## [About this exercise]
Could you copy the records below exactly, leaving out any pictures they include?

## [Material for this exercise]
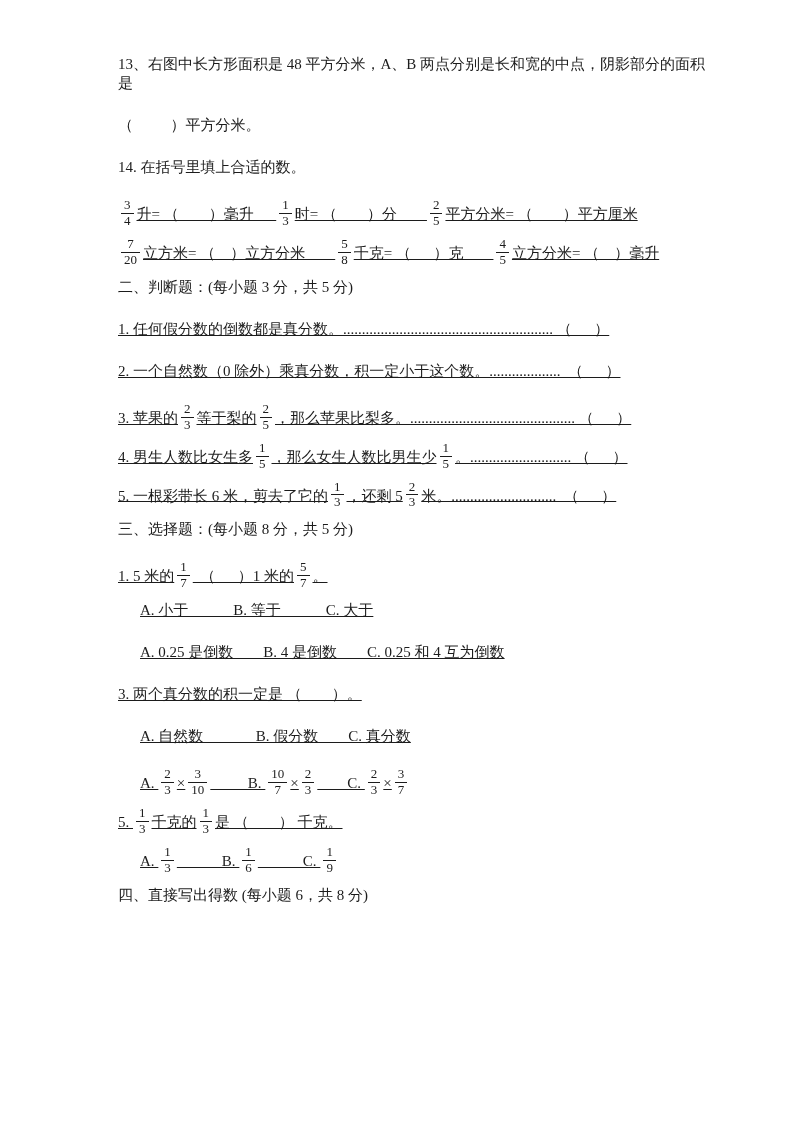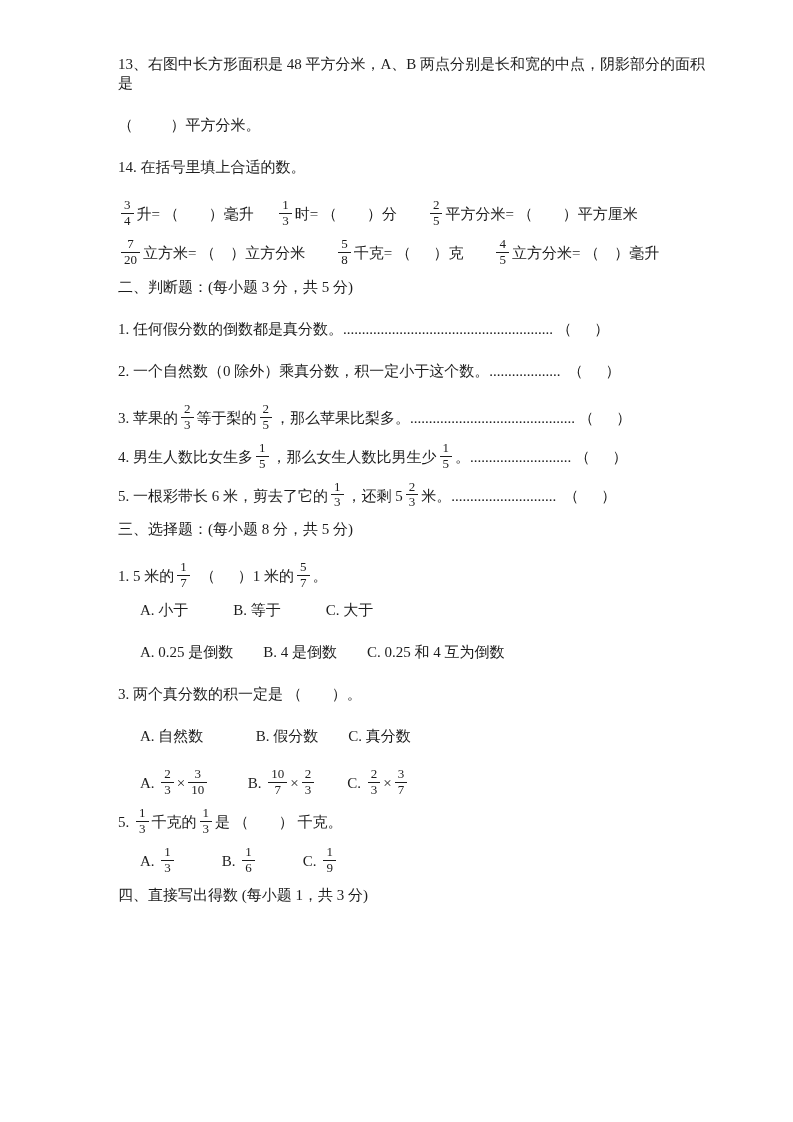--- a/index.html
+++ b/index.html
@@ -34,21 +34,21 @@
     vertical-align:middle;
     text-align:center;
     font-size:13px;
     line-height:1.15;
     margin:0 3px;
     position:relative;
     top:-2px;
   }
   .frac .num{display:block;padding:0 3px;}
   .frac .den{display:block;border-top:1px solid #1c1c1c;padding:0 3px;}
-  .run{white-space:pre-wrap;}
+  .run{white-space:pre-wrap;text-decoration:underline;}
 </style>
 </head>
 <body>
 
 <div class="sheet">
 
   <div class="line">13、右图中长方形面积是 48 平方分米，A、B 两点分别是长和宽的中点，阴影部分的面积是</div>
   <div class="line">（          ）平方分米。</div>
 
   <div class="line">14. 在括号里填上合适的数。</div>
@@ -65,15 +65,15 @@
   <div class="line">三、选择题：(每小题 8 分，共 5 分)</div>
   <div class="fline"><span class="run">1. 5 米的</span><span class="frac"><span class="num">1</span><span class="den">7</span></span><span class="run">  （      ）1 米的</span><span class="frac"><span class="num">5</span><span class="den">7</span></span><span class="run">。</span></div>
   <div class="line indent"><span class="run">A. 小于            B. 等于            C. 大于</span></div>
   <div class="line indent"><span class="run">A. 0.25 是倒数        B. 4 是倒数        C. 0.25 和 4 互为倒数</span></div>
   <div class="line"><span class="run">3. 两个真分数的积一定是 （        ）。</span></div>
   <div class="line indent"><span class="run">A. 自然数              B. 假分数        C. 真分数</span></div>
   <div class="fline indent"><span class="run">A. </span><span class="frac"><span class="num">2</span><span class="den">3</span></span><span class="run">×</span><span class="frac"><span class="num">3</span><span class="den">10</span></span><span class="run">          B. </span><span class="frac"><span class="num">10</span><span class="den">7</span></span><span class="run">×</span><span class="frac"><span class="num">2</span><span class="den">3</span></span><span class="run">        C. </span><span class="frac"><span class="num">2</span><span class="den">3</span></span><span class="run">×</span><span class="frac"><span class="num">3</span><span class="den">7</span></span></div>
   <div class="fline"><span class="run">5. </span><span class="frac"><span class="num">1</span><span class="den">3</span></span><span class="run">千克的</span><span class="frac"><span class="num">1</span><span class="den">3</span></span><span class="run">是 （        ） 千克。</span></div>
   <div class="fline indent"><span class="run">A. </span><span class="frac"><span class="num">1</span><span class="den">3</span></span><span class="run">            B. </span><span class="frac"><span class="num">1</span><span class="den">6</span></span><span class="run">            C. </span><span class="frac"><span class="num">1</span><span class="den">9</span></span></div>
 
-  <div class="line">四、直接写出得数 (每小题 1，共 3 分)</div>
+  <div class="line">四、直接写出得数 (每小题 6，共 8 分)</div>
 
 </div>
 
 </body></html>

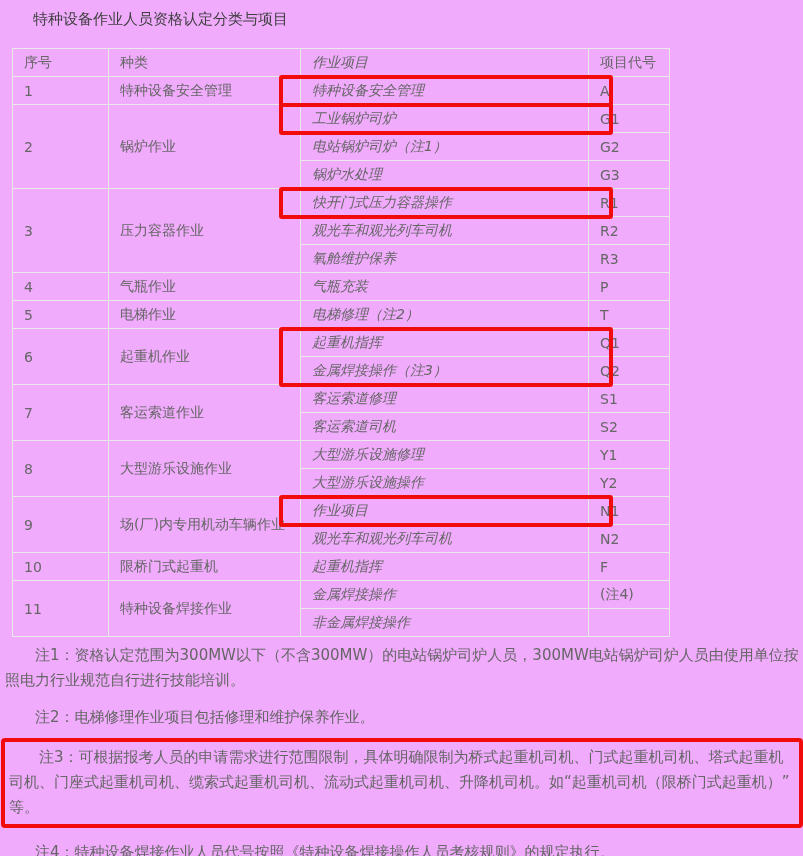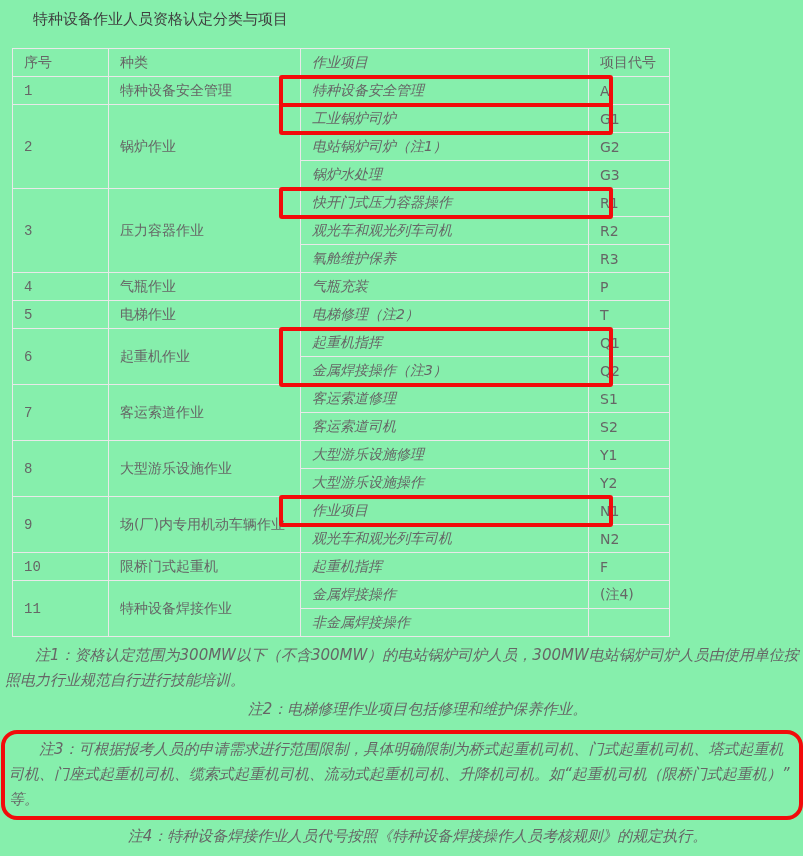--- a/index.html
+++ b/index.html
@@ -5,21 +5,21 @@
   * { box-sizing: border-box; margin: 0; padding: 0; }
   html, body { background: #ffffff; }
   body {
     width: 803px; height: 856px;
     font-family: "DejaVu Sans", "Liberation Sans", sans-serif;
     overflow: hidden;
   }
   .page {
     position: relative;
     width: 803px; height: 856px;
-    background: #86efac;
+    background: #f0abfc;
     overflow: hidden;
   }
   .doc-title {
     margin: 9px 0 0 33px;
     font-size: 15px;
     line-height: 20px;
     font-weight: 400;
     color: #3f3f3f;
   }
   table.spec-table {
@@ -33,47 +33,46 @@
   table.spec-table th, table.spec-table td {
     border: 1px solid #e9e9e9;
     font-weight: 400;
     text-align: left;
     vertical-align: middle;
     height: 28px;
     padding: 0 4px 0 11px;
     white-space: nowrap;
     overflow: hidden;
   }
-  .colw0 { width: 96px; font-family: Liberation Mono, monospace; }
+  .colw0 { width: 96px; }
   .colw1 { width: 192px; }
   .colw2 { width: 288px; font-style: italic; }
   .colw3 { width: 81px; }
   .hl-box {
     position: absolute;
     border: 4px solid var(--hl, #f20b0b);
     border-radius: 3px;
     pointer-events: none;
     background: transparent;
   }
   .notes {
     margin: 6px 3px 0 5px;
     font-size: 15px;
     line-height: 25px;
     color: #666666;
   }
   .notes p.note {
     text-indent: 2em;
     margin: 0;
-    font-style: italic;
-  }
-  .notes p.note + p.note, .notes .note-wrap + p.note { margin-top: 4px; text-align: center; }
+  }
+  .notes p.note + p.note, .notes .note-wrap + p.note { margin-top: 12px; }
   .notes p.note + .note-wrap { margin-top: 8px; }
   .note-wrap {
     border: 4px solid var(--hl, #f20b0b);
-    border-radius: 16px;
+    border-radius: 4px;
     margin: 8px -3px 0 -4px;
     padding: 3px 4px 4px 4px;
   }
   .note-wrap p.note { margin: 0; }
 </style>
 </head>
 <body>
 
 <div class="page" id="page">
 

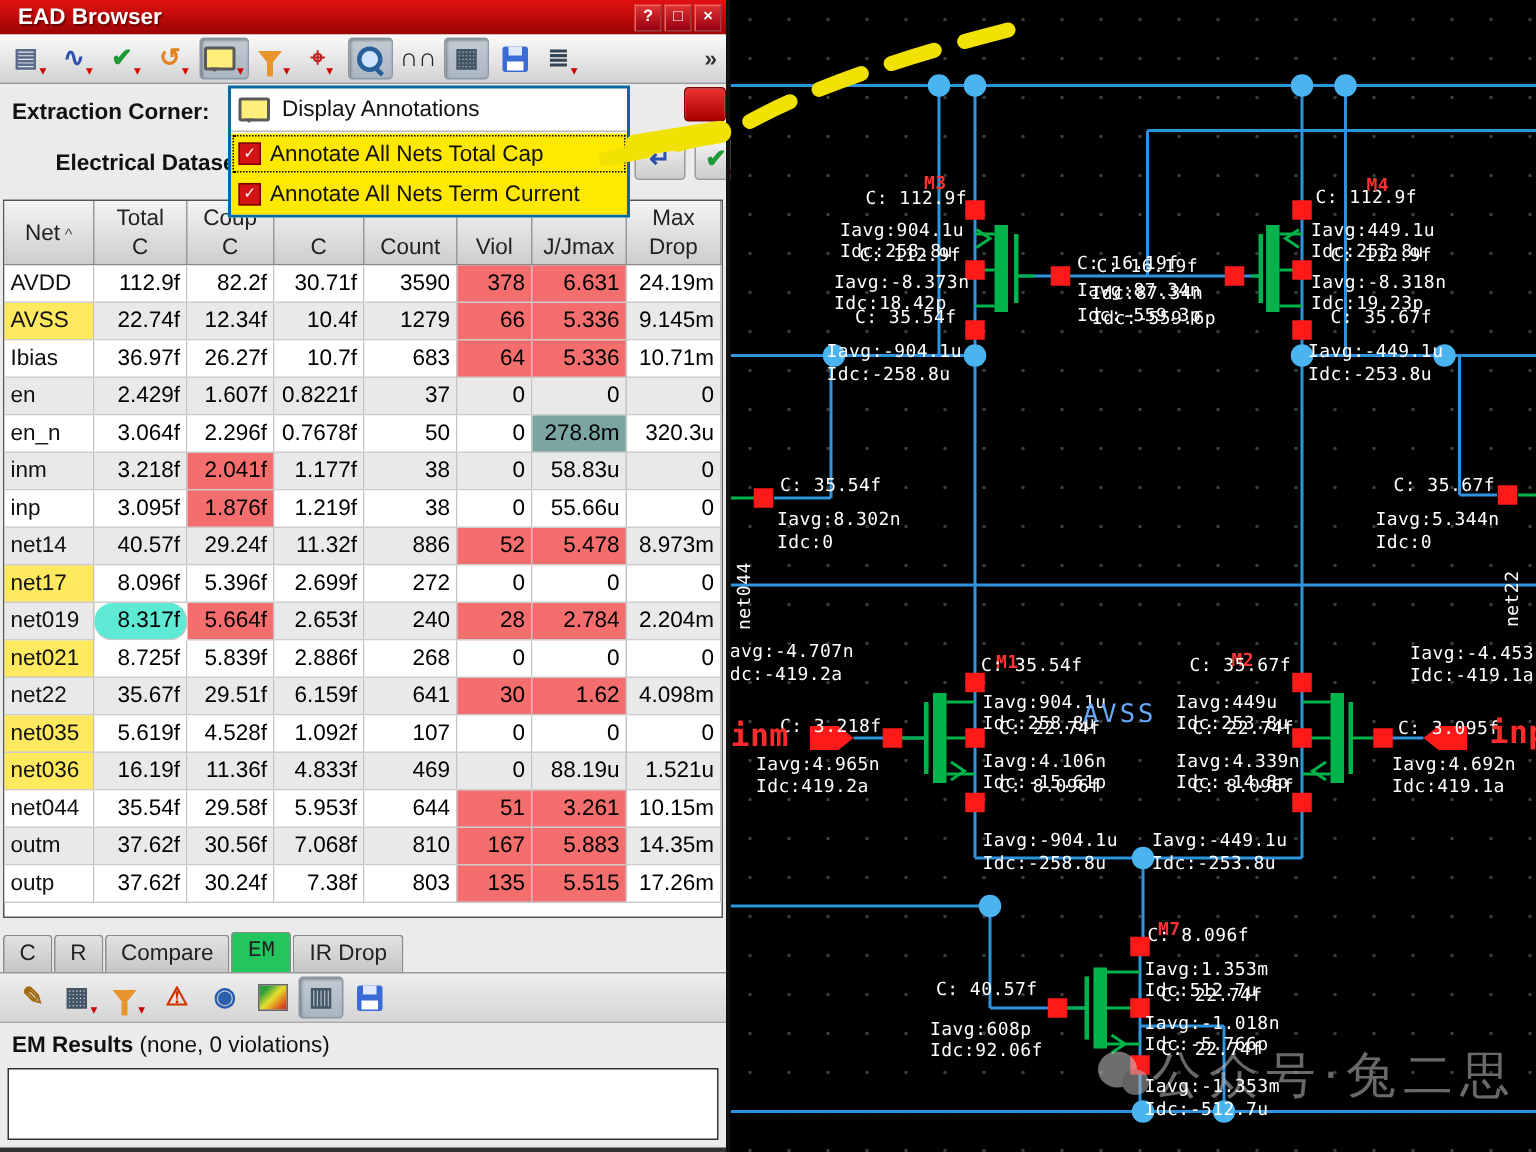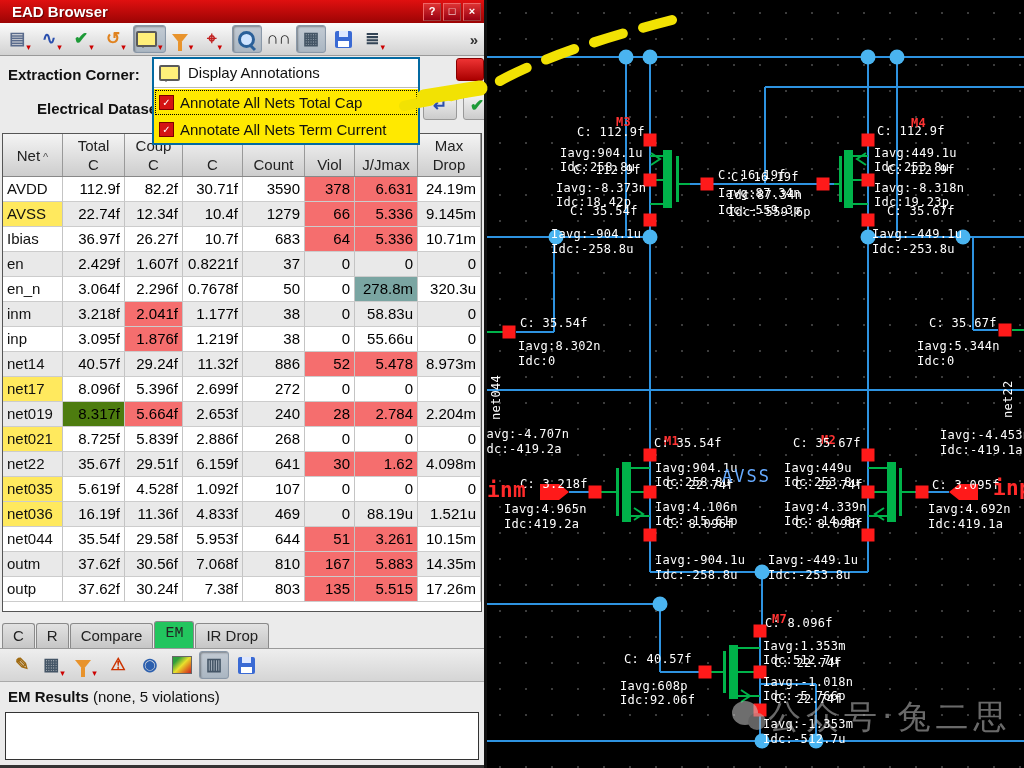--- a/index.html
+++ b/index.html
@@ -311,21 +311,21 @@
           <div class="cell num">8.096f</div>
           <div class="cell num">5.396f</div>
           <div class="cell num">2.699f</div>
           <div class="cell num">272</div>
           <div class="cell num">0</div>
           <div class="cell num">0</div>
           <div class="cell num">0</div>
         </div>
         <div class="trow alt">
           <div class="cell name">net019</div>
-          <div class="cell num" style="background: #4d7c0f;">8.317f</div>
+          <div class="cell num" style="background: #5eead4; border-radius: 12px;">8.317f</div>
           <div class="cell num" style="background: rgb(245, 110, 110);">5.664f</div>
           <div class="cell num">2.653f</div>
           <div class="cell num">240</div>
           <div class="cell num" style="background: rgb(245, 110, 110);">28</div>
           <div class="cell num" style="background: rgb(245, 110, 110);">2.784</div>
           <div class="cell num">2.204m</div>
         </div>
         <div class="trow">
           <div class="cell name" style="background: rgb(255, 233, 94);">net021</div>
           <div class="cell num">8.725f</div>
@@ -433,21 +433,21 @@
         <div class="tbtn pressed">
           <span class="ic ic-pane-select-icon" style="color: rgb(68, 85, 102);">▥</span>
         </div>
         <div class="tbtn">
           <span class="ic ic-save-icon"></span>
         </div>
       </div>
   </div>
   <div id="emres">
     <b>EM Results</b>
-    <span>(none, 5 violations)</span>
+    <span>(none, 0 violations)</span>
   </div>
   <div id="embox"></div>
 
   <div id="popup">
     <div id="menu-items">
         <div class="mitem">
           <span class="ic-annotation-icon mbubble"></span>
           <span class="mlabel">Display Annotations</span>
         </div>
         <div class="msep"></div>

## [Your solution]
--- a/index.html
+++ b/index.html
@@ -34,21 +34,21 @@
     vertical-align:middle;
     text-align:center;
     font-size:13px;
     line-height:1.15;
     margin:0 3px;
     position:relative;
     top:-2px;
   }
   .frac .num{display:block;padding:0 3px;}
   .frac .den{display:block;border-top:1px solid #1c1c1c;padding:0 3px;}
-  .run{white-space:pre-wrap;}
+  .run{white-space:pre-wrap;text-decoration:underline;}
 </style>
 </head>
 <body>
 
 <div class="sheet">
 
   <div class="line">13、右图中长方形面积是 48 平方分米，A、B 两点分别是长和宽的中点，阴影部分的面积是</div>
   <div class="line">（          ）平方分米。</div>
 
   <div class="line">14. 在括号里填上合适的数。</div>
@@ -65,15 +65,15 @@
   <div class="line">三、选择题：(每小题 8 分，共 5 分)</div>
   <div class="fline"><span class="run">1. 5 米的</span><span class="frac"><span class="num">1</span><span class="den">7</span></span><span class="run">  （      ）1 米的</span><span class="frac"><span class="num">5</span><span class="den">7</span></span><span class="run">。</span></div>
   <div class="line indent"><span class="run">A. 小于            B. 等于            C. 大于</span></div>
   <div class="line indent"><span class="run">A. 0.25 是倒数        B. 4 是倒数        C. 0.25 和 4 互为倒数</span></div>
   <div class="line"><span class="run">3. 两个真分数的积一定是 （        ）。</span></div>
   <div class="line indent"><span class="run">A. 自然数              B. 假分数        C. 真分数</span></div>
   <div class="fline indent"><span class="run">A. </span><span class="frac"><span class="num">2</span><span class="den">3</span></span><span class="run">×</span><span class="frac"><span class="num">3</span><span class="den">10</span></span><span class="run">          B. </span><span class="frac"><span class="num">10</span><span class="den">7</span></span><span class="run">×</span><span class="frac"><span class="num">2</span><span class="den">3</span></span><span class="run">        C. </span><span class="frac"><span class="num">2</span><span class="den">3</span></span><span class="run">×</span><span class="frac"><span class="num">3</span><span class="den">7</span></span></div>
   <div class="fline"><span class="run">5. </span><span class="frac"><span class="num">1</span><span class="den">3</span></span><span class="run">千克的</span><span class="frac"><span class="num">1</span><span class="den">3</span></span><span class="run">是 （        ） 千克。</span></div>
   <div class="fline indent"><span class="run">A. </span><span class="frac"><span class="num">1</span><span class="den">3</span></span><span class="run">            B. </span><span class="frac"><span class="num">1</span><span class="den">6</span></span><span class="run">            C. </span><span class="frac"><span class="num">1</span><span class="den">9</span></span></div>
 
-  <div class="line">四、直接写出得数 (每小题 1，共 3 分)</div>
+  <div class="line">四、直接写出得数 (每小题 6，共 8 分)</div>
 
 </div>
 
 </body></html>

--- a/index.html
+++ b/index.html
@@ -5,21 +5,21 @@
   * { box-sizing: border-box; margin: 0; padding: 0; }
   html, body { background: #ffffff; }
   body {
     width: 803px; height: 856px;
     font-family: "DejaVu Sans", "Liberation Sans", sans-serif;
     overflow: hidden;
   }
   .page {
     position: relative;
     width: 803px; height: 856px;
-    background: #86efac;
+    background: #f0abfc;
     overflow: hidden;
   }
   .doc-title {
     margin: 9px 0 0 33px;
     font-size: 15px;
     line-height: 20px;
     font-weight: 400;
     color: #3f3f3f;
   }
   table.spec-table {
@@ -33,47 +33,46 @@
   table.spec-table th, table.spec-table td {
     border: 1px solid #e9e9e9;
     font-weight: 400;
     text-align: left;
     vertical-align: middle;
     height: 28px;
     padding: 0 4px 0 11px;
     white-space: nowrap;
     overflow: hidden;
   }
-  .colw0 { width: 96px; font-family: Liberation Mono, monospace; }
+  .colw0 { width: 96px; }
   .colw1 { width: 192px; }
   .colw2 { width: 288px; font-style: italic; }
   .colw3 { width: 81px; }
   .hl-box {
     position: absolute;
     border: 4px solid var(--hl, #f20b0b);
     border-radius: 3px;
     pointer-events: none;
     background: transparent;
   }
   .notes {
     margin: 6px 3px 0 5px;
     font-size: 15px;
     line-height: 25px;
     color: #666666;
   }
   .notes p.note {
     text-indent: 2em;
     margin: 0;
-    font-style: italic;
-  }
-  .notes p.note + p.note, .notes .note-wrap + p.note { margin-top: 4px; text-align: center; }
+  }
+  .notes p.note + p.note, .notes .note-wrap + p.note { margin-top: 12px; }
   .notes p.note + .note-wrap { margin-top: 8px; }
   .note-wrap {
     border: 4px solid var(--hl, #f20b0b);
-    border-radius: 16px;
+    border-radius: 4px;
     margin: 8px -3px 0 -4px;
     padding: 3px 4px 4px 4px;
   }
   .note-wrap p.note { margin: 0; }
 </style>
 </head>
 <body>
 
 <div class="page" id="page">
 

--- a/index.html
+++ b/index.html
@@ -311,21 +311,21 @@
           <div class="cell num">8.096f</div>
           <div class="cell num">5.396f</div>
           <div class="cell num">2.699f</div>
           <div class="cell num">272</div>
           <div class="cell num">0</div>
           <div class="cell num">0</div>
           <div class="cell num">0</div>
         </div>
         <div class="trow alt">
           <div class="cell name">net019</div>
-          <div class="cell num" style="background: #4d7c0f;">8.317f</div>
+          <div class="cell num" style="background: #5eead4; border-radius: 12px;">8.317f</div>
           <div class="cell num" style="background: rgb(245, 110, 110);">5.664f</div>
           <div class="cell num">2.653f</div>
           <div class="cell num">240</div>
           <div class="cell num" style="background: rgb(245, 110, 110);">28</div>
           <div class="cell num" style="background: rgb(245, 110, 110);">2.784</div>
           <div class="cell num">2.204m</div>
         </div>
         <div class="trow">
           <div class="cell name" style="background: rgb(255, 233, 94);">net021</div>
           <div class="cell num">8.725f</div>
@@ -433,21 +433,21 @@
         <div class="tbtn pressed">
           <span class="ic ic-pane-select-icon" style="color: rgb(68, 85, 102);">▥</span>
         </div>
         <div class="tbtn">
           <span class="ic ic-save-icon"></span>
         </div>
       </div>
   </div>
   <div id="emres">
     <b>EM Results</b>
-    <span>(none, 5 violations)</span>
+    <span>(none, 0 violations)</span>
   </div>
   <div id="embox"></div>
 
   <div id="popup">
     <div id="menu-items">
         <div class="mitem">
           <span class="ic-annotation-icon mbubble"></span>
           <span class="mlabel">Display Annotations</span>
         </div>
         <div class="msep"></div>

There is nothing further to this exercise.